Sunday, July 11, 2010

New start one and a half gazillion

Apparently I need a lot of new starts.  Fresh beginnings.  That burst of energy that comes from desire or regret or fear or just having been stuck for too long in a place in my life that does not serve me or anyone else.  I was thinking for a while that where I am does not concern other people, that it was my own process and truly belonged just to me, but I am feeling more and more that, you know, I do not live in isolation, as much as I desire that sometimes, I live in a society, a community and, more importantly, a family, one that is made up of not only the people to whom I am connected by blood and marriage, but those people I have purposefully chosen to be part of the truest part of what family means to me.  I always thought of myself as a person who thinks of other people first, but that is probably one of the delusions that helps me get through the day, you know?  I am the queen of rationalization. 

As part of one of the dozens of conversations we had at coffee yesterday, it was suggested to me that I begin to document some of what happens here.  Documenting is always a great idea.  A little ink, some paper in a bound or dated book and you are set to go.
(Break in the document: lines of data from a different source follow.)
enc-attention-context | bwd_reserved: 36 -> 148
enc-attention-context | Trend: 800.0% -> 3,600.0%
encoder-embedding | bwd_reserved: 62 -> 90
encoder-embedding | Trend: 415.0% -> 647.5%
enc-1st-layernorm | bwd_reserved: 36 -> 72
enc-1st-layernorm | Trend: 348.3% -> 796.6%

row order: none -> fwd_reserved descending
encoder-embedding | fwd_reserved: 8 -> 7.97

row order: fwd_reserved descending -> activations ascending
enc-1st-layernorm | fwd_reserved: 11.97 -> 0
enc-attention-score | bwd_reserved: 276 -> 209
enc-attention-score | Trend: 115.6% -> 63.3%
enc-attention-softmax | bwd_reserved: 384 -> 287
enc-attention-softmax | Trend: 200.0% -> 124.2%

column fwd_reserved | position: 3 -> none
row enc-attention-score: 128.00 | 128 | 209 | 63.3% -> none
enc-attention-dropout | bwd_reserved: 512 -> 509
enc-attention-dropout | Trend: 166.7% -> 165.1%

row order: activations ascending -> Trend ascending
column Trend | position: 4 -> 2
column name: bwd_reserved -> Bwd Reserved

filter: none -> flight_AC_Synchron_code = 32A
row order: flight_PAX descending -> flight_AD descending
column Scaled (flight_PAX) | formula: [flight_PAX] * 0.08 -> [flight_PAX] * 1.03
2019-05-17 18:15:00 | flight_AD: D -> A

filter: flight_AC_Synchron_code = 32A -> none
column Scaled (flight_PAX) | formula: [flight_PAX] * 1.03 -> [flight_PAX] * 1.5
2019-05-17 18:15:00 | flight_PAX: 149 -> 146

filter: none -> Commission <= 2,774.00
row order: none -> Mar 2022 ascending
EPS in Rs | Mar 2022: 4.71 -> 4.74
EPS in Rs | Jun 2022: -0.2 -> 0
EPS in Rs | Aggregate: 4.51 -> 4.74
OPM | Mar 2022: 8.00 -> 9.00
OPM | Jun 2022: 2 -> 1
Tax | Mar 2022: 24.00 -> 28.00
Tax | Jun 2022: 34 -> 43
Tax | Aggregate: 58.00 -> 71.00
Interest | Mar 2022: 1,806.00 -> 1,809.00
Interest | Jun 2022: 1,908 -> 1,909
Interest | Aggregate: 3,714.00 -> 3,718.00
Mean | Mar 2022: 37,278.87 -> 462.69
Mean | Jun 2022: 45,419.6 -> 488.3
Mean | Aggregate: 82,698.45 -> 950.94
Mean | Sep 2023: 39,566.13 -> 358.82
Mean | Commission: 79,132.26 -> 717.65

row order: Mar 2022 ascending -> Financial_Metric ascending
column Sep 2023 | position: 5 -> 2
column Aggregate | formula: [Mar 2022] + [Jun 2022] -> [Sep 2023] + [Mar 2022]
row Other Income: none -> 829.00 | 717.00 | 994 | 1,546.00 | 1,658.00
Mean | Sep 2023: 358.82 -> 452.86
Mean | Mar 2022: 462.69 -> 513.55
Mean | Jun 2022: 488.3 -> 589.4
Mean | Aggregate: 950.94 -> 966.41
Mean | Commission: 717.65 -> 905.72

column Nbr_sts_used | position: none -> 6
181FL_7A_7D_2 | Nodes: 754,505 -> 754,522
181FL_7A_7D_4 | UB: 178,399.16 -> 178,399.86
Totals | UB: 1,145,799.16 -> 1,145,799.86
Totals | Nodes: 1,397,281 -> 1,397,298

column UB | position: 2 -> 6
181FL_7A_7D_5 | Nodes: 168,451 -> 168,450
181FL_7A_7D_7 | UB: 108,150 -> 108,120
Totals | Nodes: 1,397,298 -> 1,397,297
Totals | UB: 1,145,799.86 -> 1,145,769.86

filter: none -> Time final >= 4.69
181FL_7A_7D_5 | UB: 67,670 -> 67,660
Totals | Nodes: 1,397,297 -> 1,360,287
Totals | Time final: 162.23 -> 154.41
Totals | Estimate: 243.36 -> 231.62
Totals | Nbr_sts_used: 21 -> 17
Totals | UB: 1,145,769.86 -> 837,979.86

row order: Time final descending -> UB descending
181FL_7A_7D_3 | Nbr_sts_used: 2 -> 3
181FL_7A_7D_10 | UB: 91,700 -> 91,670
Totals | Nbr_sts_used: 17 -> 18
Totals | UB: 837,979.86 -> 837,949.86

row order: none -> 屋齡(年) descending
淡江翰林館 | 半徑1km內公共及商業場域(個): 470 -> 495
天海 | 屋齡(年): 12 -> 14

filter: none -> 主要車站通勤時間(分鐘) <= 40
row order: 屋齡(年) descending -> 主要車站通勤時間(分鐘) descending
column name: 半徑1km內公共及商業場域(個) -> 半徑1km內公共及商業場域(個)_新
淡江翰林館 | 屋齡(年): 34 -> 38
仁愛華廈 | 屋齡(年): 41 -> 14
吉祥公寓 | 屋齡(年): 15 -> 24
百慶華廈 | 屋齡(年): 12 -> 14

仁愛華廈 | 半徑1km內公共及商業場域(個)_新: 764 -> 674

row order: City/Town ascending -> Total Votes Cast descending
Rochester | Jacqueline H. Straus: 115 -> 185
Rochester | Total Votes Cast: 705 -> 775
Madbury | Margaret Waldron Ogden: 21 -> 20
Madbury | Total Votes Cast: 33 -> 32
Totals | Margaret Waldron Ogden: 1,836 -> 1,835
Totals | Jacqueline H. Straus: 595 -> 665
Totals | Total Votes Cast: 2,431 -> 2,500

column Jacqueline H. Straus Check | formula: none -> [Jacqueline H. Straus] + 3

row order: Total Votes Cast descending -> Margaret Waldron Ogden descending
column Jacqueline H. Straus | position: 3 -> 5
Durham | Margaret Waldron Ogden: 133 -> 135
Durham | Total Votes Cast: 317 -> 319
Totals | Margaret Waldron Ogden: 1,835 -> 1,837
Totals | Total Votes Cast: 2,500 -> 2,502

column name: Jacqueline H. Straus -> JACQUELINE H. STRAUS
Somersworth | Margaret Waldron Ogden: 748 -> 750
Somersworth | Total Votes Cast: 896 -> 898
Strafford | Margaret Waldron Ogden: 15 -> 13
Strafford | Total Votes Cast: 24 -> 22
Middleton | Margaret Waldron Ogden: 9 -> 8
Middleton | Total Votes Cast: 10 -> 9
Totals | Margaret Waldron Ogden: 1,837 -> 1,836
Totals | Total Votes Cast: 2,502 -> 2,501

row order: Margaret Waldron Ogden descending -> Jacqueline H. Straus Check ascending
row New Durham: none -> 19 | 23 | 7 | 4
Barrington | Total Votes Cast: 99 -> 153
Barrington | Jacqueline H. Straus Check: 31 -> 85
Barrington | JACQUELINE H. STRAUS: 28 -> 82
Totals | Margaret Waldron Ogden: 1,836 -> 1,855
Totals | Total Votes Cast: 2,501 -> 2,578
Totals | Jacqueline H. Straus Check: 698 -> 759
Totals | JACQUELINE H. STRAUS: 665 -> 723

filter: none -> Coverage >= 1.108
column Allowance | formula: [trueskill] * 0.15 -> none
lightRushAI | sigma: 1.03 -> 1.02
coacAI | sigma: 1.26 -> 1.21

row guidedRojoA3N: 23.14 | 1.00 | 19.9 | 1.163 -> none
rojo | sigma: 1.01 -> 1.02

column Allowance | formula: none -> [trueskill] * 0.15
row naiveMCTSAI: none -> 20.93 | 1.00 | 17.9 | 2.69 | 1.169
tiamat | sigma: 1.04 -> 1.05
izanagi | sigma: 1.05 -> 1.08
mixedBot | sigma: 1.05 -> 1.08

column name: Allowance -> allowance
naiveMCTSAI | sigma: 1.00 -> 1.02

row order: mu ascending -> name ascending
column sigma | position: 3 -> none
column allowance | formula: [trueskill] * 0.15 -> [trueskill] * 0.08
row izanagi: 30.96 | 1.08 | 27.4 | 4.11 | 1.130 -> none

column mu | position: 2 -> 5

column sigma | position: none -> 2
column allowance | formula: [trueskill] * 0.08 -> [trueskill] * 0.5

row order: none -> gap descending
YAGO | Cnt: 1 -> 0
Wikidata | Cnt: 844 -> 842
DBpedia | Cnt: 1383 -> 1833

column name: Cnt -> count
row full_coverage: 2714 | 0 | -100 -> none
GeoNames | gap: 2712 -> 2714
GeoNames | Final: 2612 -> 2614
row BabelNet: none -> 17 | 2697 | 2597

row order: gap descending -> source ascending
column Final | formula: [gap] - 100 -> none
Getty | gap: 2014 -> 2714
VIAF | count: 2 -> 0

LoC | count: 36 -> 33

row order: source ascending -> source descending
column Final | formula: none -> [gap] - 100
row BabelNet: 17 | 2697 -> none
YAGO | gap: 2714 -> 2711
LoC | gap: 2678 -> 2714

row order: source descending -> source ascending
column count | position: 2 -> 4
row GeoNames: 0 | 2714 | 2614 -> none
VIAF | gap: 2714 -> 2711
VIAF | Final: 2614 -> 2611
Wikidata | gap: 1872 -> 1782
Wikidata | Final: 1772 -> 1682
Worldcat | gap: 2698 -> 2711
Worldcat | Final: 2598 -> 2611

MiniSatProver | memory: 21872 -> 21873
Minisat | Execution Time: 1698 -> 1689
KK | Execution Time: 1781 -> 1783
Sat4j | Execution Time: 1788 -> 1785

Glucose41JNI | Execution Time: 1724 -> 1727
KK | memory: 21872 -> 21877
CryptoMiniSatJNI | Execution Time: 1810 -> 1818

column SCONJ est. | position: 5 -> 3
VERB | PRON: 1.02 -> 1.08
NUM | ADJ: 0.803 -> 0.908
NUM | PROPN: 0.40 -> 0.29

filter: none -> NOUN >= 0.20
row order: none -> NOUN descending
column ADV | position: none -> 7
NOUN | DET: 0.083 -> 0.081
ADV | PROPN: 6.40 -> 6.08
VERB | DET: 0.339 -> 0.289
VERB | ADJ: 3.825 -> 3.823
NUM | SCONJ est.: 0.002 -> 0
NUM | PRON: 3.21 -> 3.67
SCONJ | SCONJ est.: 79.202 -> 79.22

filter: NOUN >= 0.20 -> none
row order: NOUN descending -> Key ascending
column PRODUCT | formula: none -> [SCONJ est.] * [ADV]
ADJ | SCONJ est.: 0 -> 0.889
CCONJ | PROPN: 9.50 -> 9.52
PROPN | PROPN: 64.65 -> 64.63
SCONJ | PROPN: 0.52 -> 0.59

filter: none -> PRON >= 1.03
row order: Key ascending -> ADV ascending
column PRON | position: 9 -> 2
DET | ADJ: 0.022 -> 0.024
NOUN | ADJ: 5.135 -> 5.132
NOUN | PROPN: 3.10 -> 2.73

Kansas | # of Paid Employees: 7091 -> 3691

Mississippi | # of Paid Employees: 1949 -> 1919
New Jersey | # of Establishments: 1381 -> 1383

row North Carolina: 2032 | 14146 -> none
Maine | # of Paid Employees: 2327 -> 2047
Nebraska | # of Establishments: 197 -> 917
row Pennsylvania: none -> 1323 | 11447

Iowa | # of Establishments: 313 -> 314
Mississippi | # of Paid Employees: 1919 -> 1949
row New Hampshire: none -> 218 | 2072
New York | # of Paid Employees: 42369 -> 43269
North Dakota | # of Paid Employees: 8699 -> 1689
So, I am doing that.  I am writing down everything that seems essential to the process.  One of those is the uncomfortable and weird physical aspects of this environment.  It is stimulated by the heat, but I will be filling it out with my daily work on getting rid of the rest of my stuff.  As of this moment, practically everything is on the table and open for divesting.  The books were difficult, but the art materials and stuff are already making my chest tight and hurting, but I am determined to winnow it all down into a bunch of those medium sized plastic bins and they will not be overflowing, but will have to accommodate a firmly attached lid.

Man, that really is enough to give me a heart attack. 

I will also be shredding or burning every bit of paperwork that is not on some essential-to-keep-list.  Just to be safe, but everything else goes.  Cards, notebooks, journals, old records, everything is fuel for the flames.

I know that this is all about loss for me.  When I lose or have taken from me the things and people that matter, I hold even tighter to the crap over which I have some control.  I think that all people do this, in one manner or another, but not with the pathology that is my response to taking a personal thrashing or experiencing some new scarcity.

That is it, that is the word that describes this, at least in this moment...scarcity.  It is varying degrees of actual loss of something and the never-had aspect of something that holds significance or energy for me.  The something that was intended to fill that empty space in us.  Our black hole of need.  Not want, but a foundational need that we were either supposed to have or that we were intended to not have so that we would do some thing or task or duty or relationship or work in our lives.  I cannot figure out what that particular carrot on a stick is for me and maybe not knowing is part of the process. 

So, today will have me logging stuff and getting rid of stuff.  And, maybe the blazing hot temperatures in this house are part of what I need to learn by doing this releasing in spite of being physically uncomfortable.  I keep reminding myself that there are people all over the globe who manage quite well without modern temperature control and have always done so.  Privileged, soft, entitled and lazy me can do the same.

And, as for my friend, I am letting all of this go.  I spoke yesterday to another friend, one who has dealt with bias and prejudice in an up-close and personal way.  I hesitated to do it because I did want to exploit our relationship, but I was desperate to know if I handled this the right way, so I took the low-road and talked to her about it.  She was comfortable with what I had said and done and gave me excellent tips on what to do next, if I choose to do anything.  I am guessing that she had to guess that my intentions were coming from the right place and I have come to think that I have to give that same consideration to the friend that precipitated this issue.  What a mess.  Us humans.  Lordy.